+++ Material to process

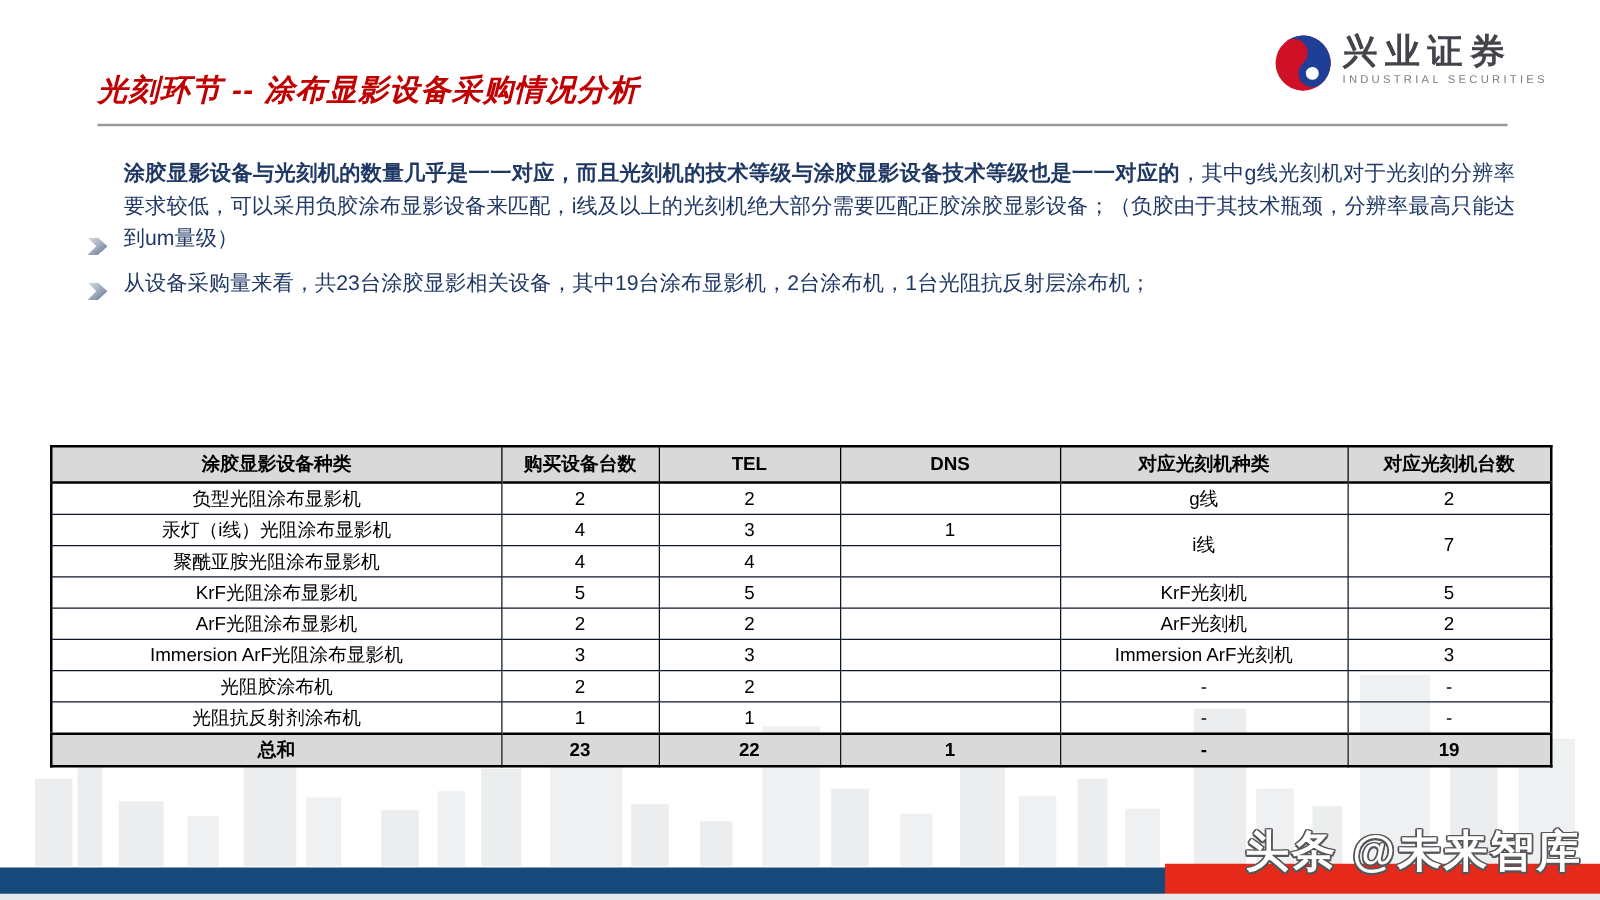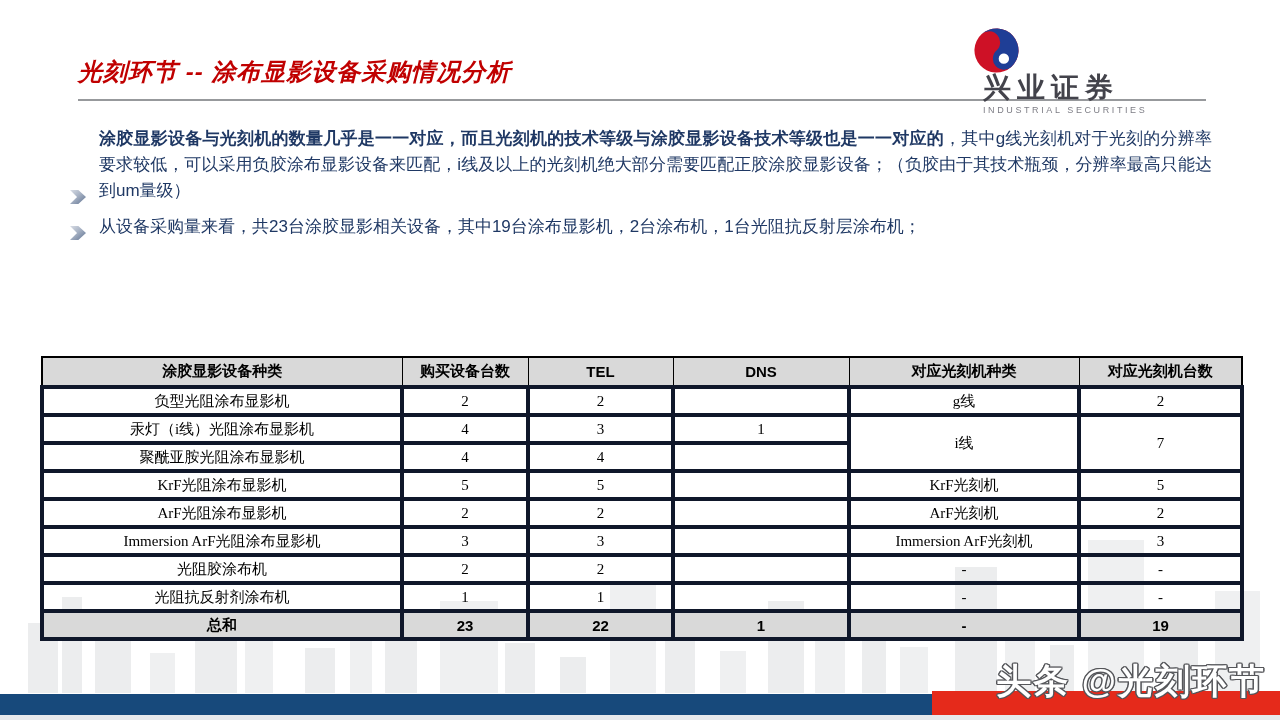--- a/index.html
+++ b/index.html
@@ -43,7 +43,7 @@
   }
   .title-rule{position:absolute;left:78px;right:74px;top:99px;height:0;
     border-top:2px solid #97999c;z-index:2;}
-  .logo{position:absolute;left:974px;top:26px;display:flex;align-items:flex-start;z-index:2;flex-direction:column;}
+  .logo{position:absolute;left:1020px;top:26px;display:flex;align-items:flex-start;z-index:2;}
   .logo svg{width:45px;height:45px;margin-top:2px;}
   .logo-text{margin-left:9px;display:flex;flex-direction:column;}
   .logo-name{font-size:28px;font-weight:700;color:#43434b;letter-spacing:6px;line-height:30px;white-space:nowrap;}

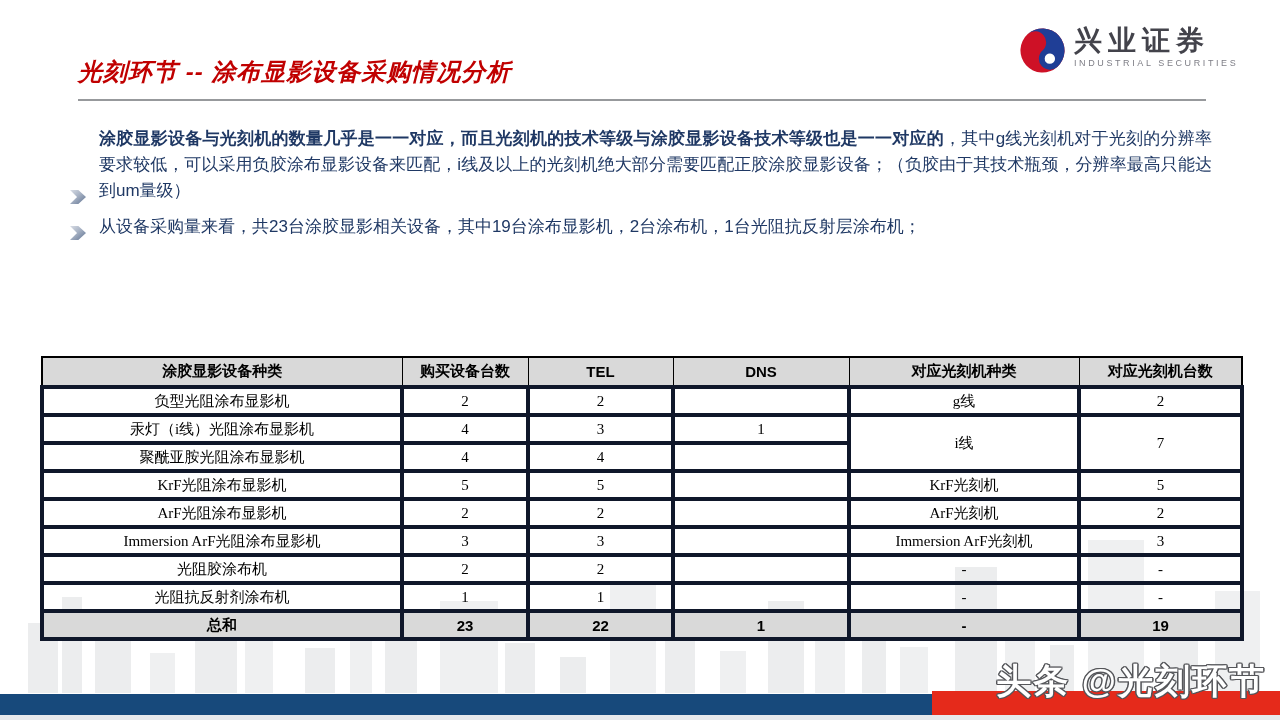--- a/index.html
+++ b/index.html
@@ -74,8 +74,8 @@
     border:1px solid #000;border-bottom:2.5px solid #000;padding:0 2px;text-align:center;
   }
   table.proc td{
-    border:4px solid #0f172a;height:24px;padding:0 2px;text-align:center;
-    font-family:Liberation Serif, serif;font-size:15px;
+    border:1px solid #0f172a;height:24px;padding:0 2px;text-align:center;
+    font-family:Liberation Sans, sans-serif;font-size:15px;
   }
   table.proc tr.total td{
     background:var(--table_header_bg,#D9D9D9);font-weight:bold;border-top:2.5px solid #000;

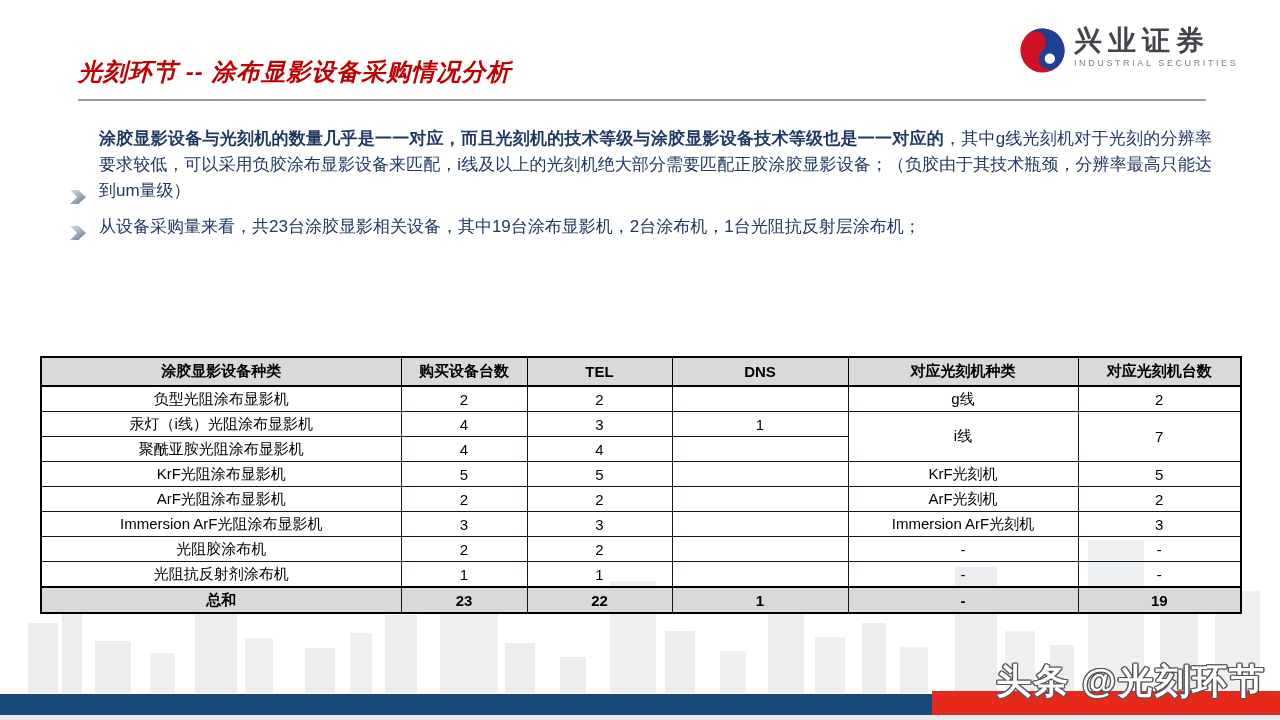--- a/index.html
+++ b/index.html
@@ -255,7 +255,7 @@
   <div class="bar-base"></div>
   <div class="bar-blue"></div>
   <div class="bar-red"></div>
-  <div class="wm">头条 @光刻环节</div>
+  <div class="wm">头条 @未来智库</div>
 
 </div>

++++++

Prompt – Report each line in the data that holds the word "direction".

Written answer –
-  .logo{position:absolute;left:974px;top:26px;display:flex;align-items:flex-start;z-index:2;flex-direction:column;}
   .logo-text{margin-left:9px;display:flex;flex-direction:column;}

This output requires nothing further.